South Korea's consumer prices are expected to remain at a low 1% range next year due mainly to a slowdown in the world economy and a modest rise in oil prices, coupled with contracted domestic demand, a state-run think tank said Tuesday.
"Korea's inflation is projected to mark a 1.1-1.4% rise in 2017, implying that the probability of achieving the inflation target (of 2%) is low," the Korea Development Institute (KDI) said in a report.
"Oil prices are expected to rise gradually. However, the weakening of external and internal demand, resulting from the recent stagnation in the domestic economy and a global economy exposed to downside risks from the political uncertainties in the US, among others, will most likely limit any gains in Korea's inflation," it said.

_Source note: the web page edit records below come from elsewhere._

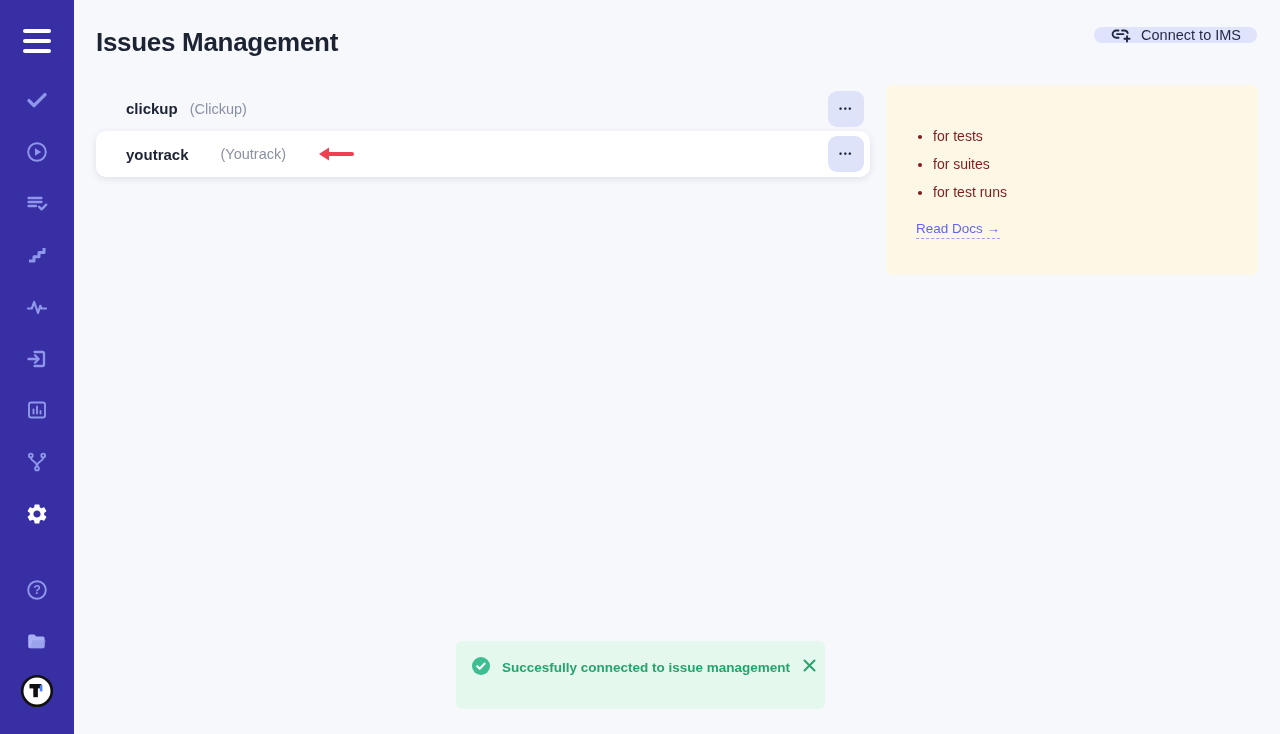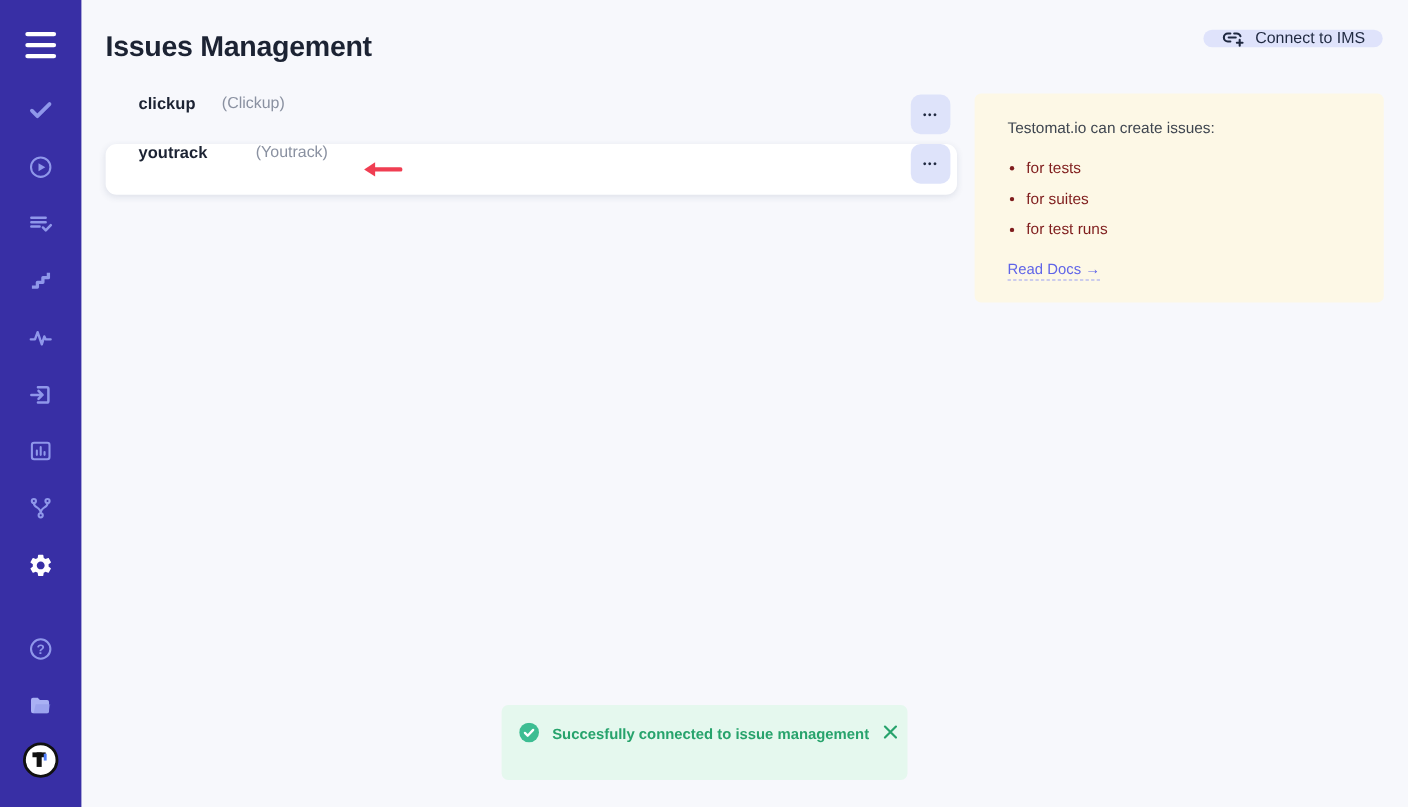"clickup" .ims-row { align-items: none -> center }
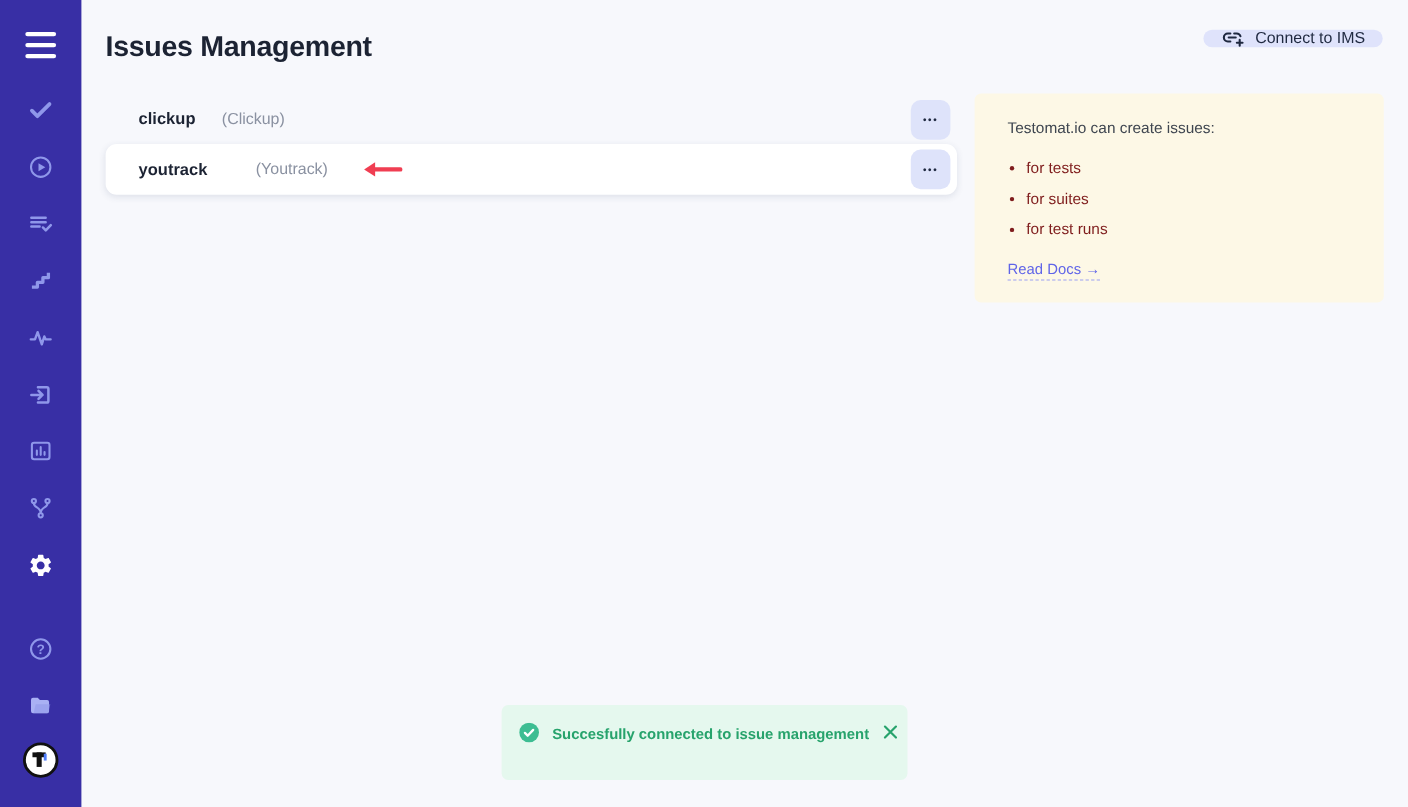"(Clickup)" .ims-type { margin-left: 24px -> 12px }
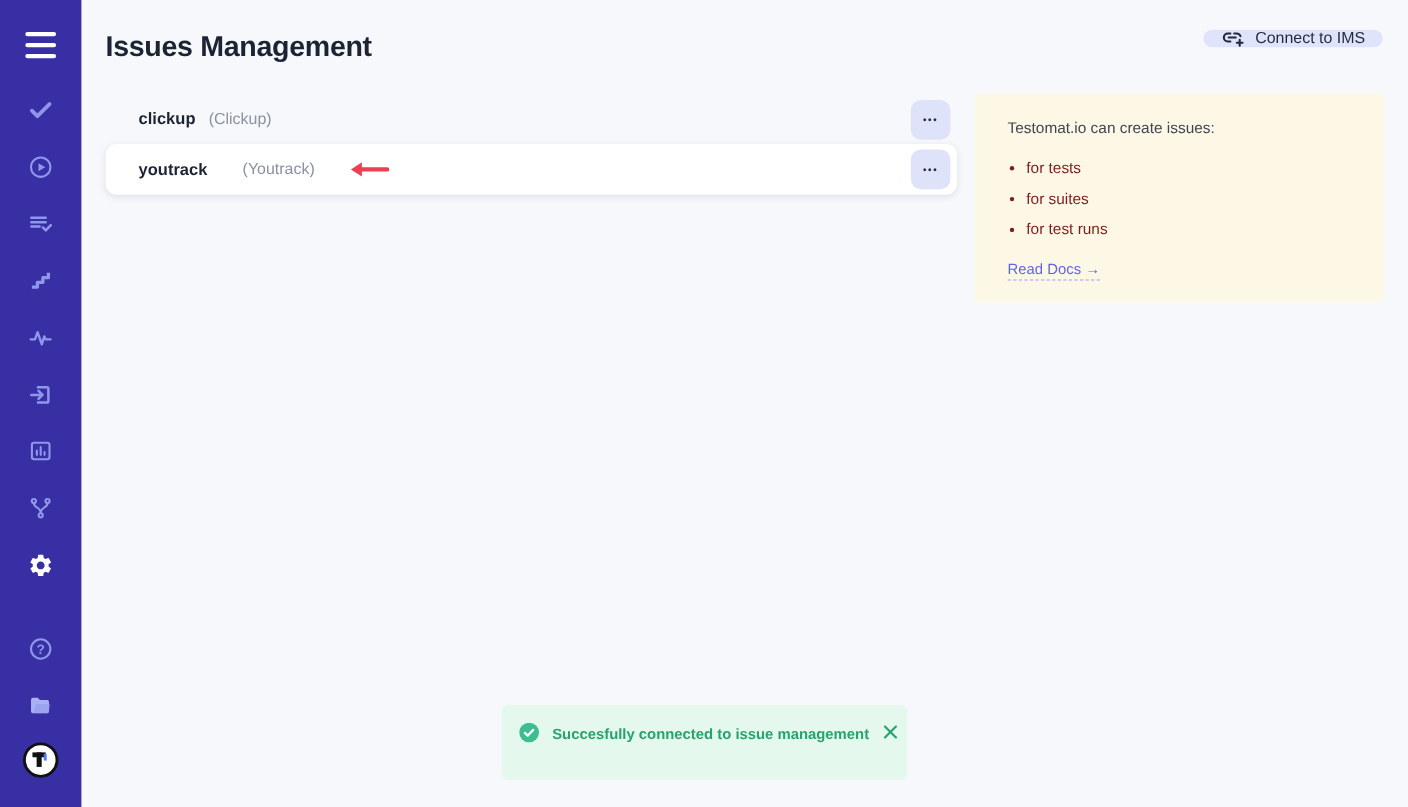"Testomat.io can create issues:" div.info-heading { html: <div>Testomat.io can create issues:</div> -> none }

South Korea's consumer price index has been hovering below the 1% level for years, raising concerns over deflation in Asia's fourth largest economy.
For the first 11 months of 2016, the country's inflation rose an average 0.9%, slightly up from a 0.7% rise in 2015, far below the 2% inflation target set by the Bank of Korea.
The average inflation stood at 1.3% in the 2012-2016 period, with the corresponding 2000-2011 figure hitting 3.2%, South Korea's News Agency (Yonhap) reported.
The KDI report noted that the low inflation trend is largely driven by sluggish global demand and low oil prices, considering that South Korea is a mid-sized open market that imports nearly all of its crude oil consumption.
International oil prices fell 50% and 20% in 2015 and 2016, respectively, causing consumer prices in South Korea to drop by 1%, it added.
"The ongoing disinflation since 2015 is mainly due to the changes in external factors," said the state-run think tank. "On the other hand, domestic aggregate demand pressure shocks have had a relatively small impact on consumer prices: a trend that has been observed in the post-global financial crisis." The think tank suggested that the central bank take a more expansionary stance to ease such external downside pressures to achieve the 2% inflation target in the face of a possible US rate hike.
"To tackle the prolonged period of low inflation, the monetary authorities should implement active measures to increase inflation according to inflationary prospects and economic changes," it said.